Thursday, January 15, 2015

A lecture from Jurgen Moltmann



Jürgen Moltmann

Recently I had the opportunity to listen to a lecture by Jürgen Moltmann, author of The Theology of Hope, The Crucified God, The Trinity and the Kingdom of God, and of other books With others I was able briefly to talk to him afterwards. He lectured for an hour in good English (no doubt learned when he was - as he told us - a prisoner of war here in 1946), and then responded to questions for half an hour or so. Pretty good for someone aged 88. He is a humorous, self-deprecating, rather puckish person, not by any means the stereotype of the famous German theologian. (I remembered an earlier lecture of his twenty or so years ago when he seemed rather aloof.) He had come over to Oxford from Germany that day and was staying in a study bedroom in the College at which he was speaking. 

Moltmann is noted for his very anthropomorphic conception of God.  I cannot say that there was much that was new or startling in his lecture on this front. He spoke about the Anglican theologian J B. Mozley’s six questions about divine impassibility in his book The Impassibility of God. His treatment of these questions might well madden you,  just as his starting points may be thought to be question-begging. I shall not go into any detail here, though it might be worthwhile to do so another time.  For Moltmann, Mozley's treatment of the questions ended in each case in self-contradiction. How can an impassible God feel compassion? That's the unanswerable question given a metaphysics of substance, Moltmann says. What is needed instead, he insists,  is a metaphysics of subjectivity, not substance. 

What God reveals is what God is. And the history of salvation consists in the movement of this God, the narrative of his redemption, culminating in this God becoming man. Such a theology of the movement of God, as we might call it, is free of contradiction, unlike the static, immobile God if classical theism if the fathers, the medievals and the reformers.  The alleged self-contradictoriness of the theology of the God of substance is not that of  formal logic but of Hegelian logic.  According to the theology of the movement of God, the creation of the universe by God involves his self-limitation, he has to shrink to make space for his creatures. So God is presumably spatial in his essence. God's transcendence is simply that an 'earlier' God, before he revealed himself exhaustively in Jesus. God's self-revelation is the revelation of the totality  of his self. (One is inclined to write, 'totality of being' at this point but this is the result of bad Aristotelian habits!) 

You see how far this is from Chalcedon. So part of the story is that bad Greek metaphysics infected the Christian theology of past generations, and now thanks to Hegel we have an appropriate metaphysics. There is no 'moodiness' in God, a moody god is Greek popular myth, the Homeric gods. But he is steadily passible, so to say. He repeatedly claimed in the lecture that Mozley was unable to resolve the clash of thesis with antithesis in our thinking about God because of his underlying metaphysics. 
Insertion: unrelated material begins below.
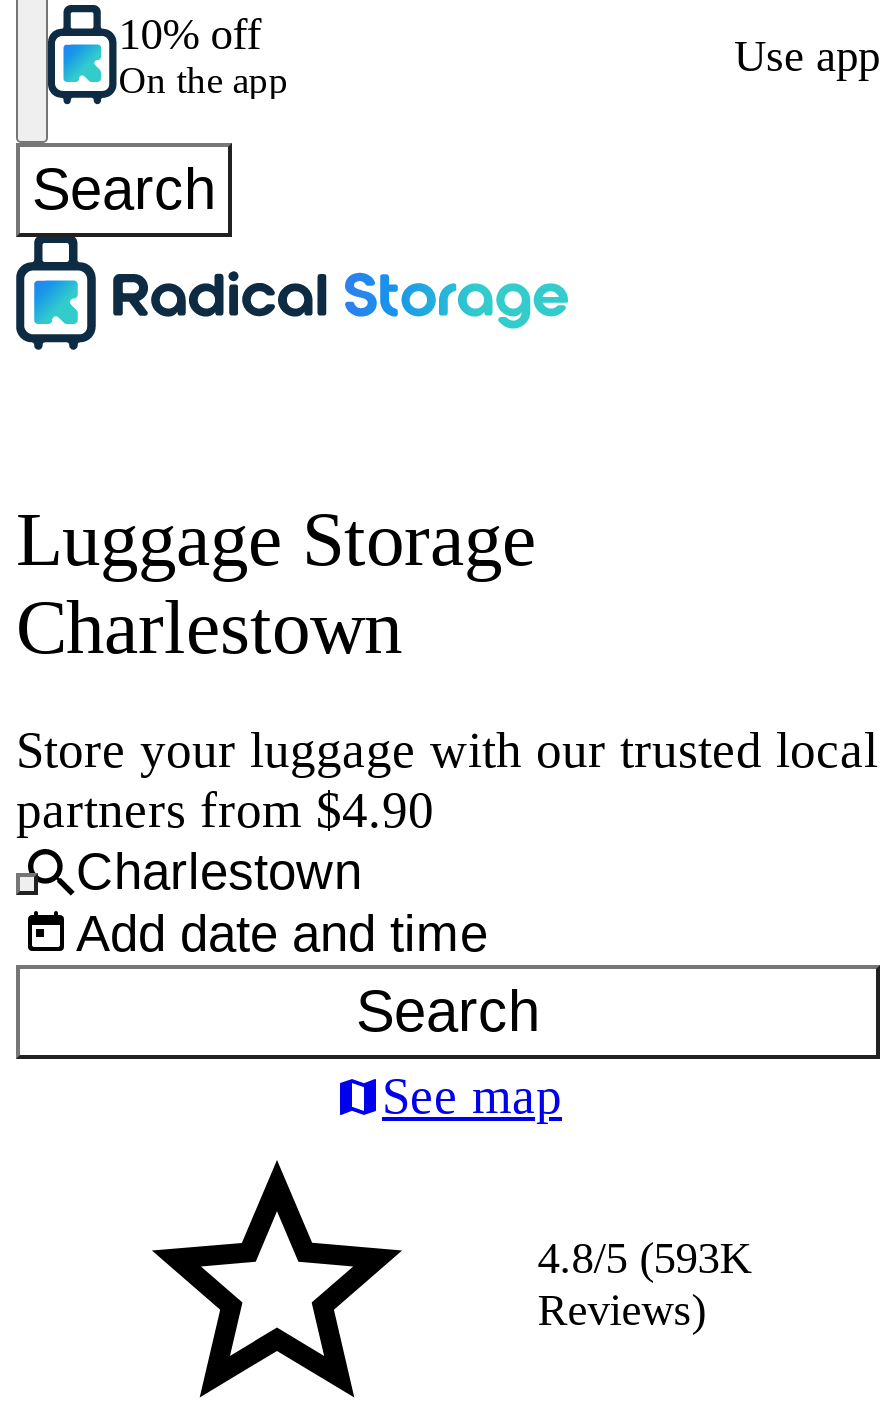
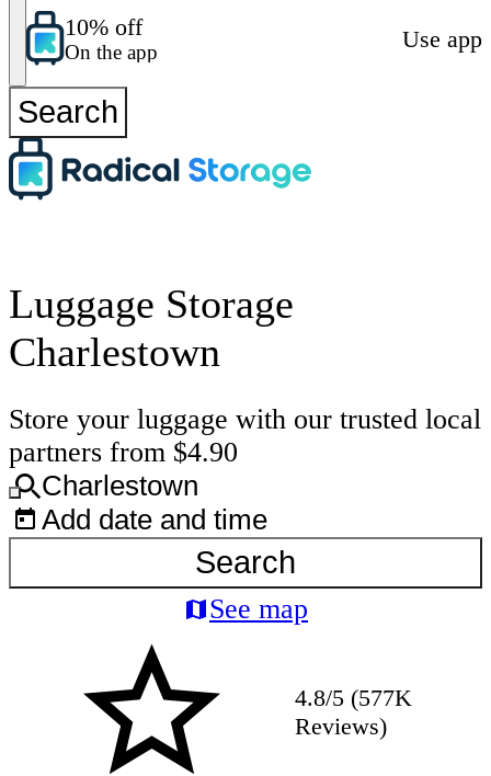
[538,1234,752,1284] 4.8/5 (593K -> [295,684,412,712] 4.8/5 (577K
It became evident (to me at least) that Moltmann’s way of going about things is thoroughly hegelianised. He is not an anthropomorphite simply because he is sentimental about God, wanting a God near to him, nor because of jejune bible study. His doctrine of God depends on Hegel, a hegelianised Trinity in which each Person is a dramatis personae, the drama being the unfolding of God - God as he is - in periods, God the Father, and then the Son, and then the Spirit. But not three persons in one substance, or two natures in one person. One God constituted through a three-act drama.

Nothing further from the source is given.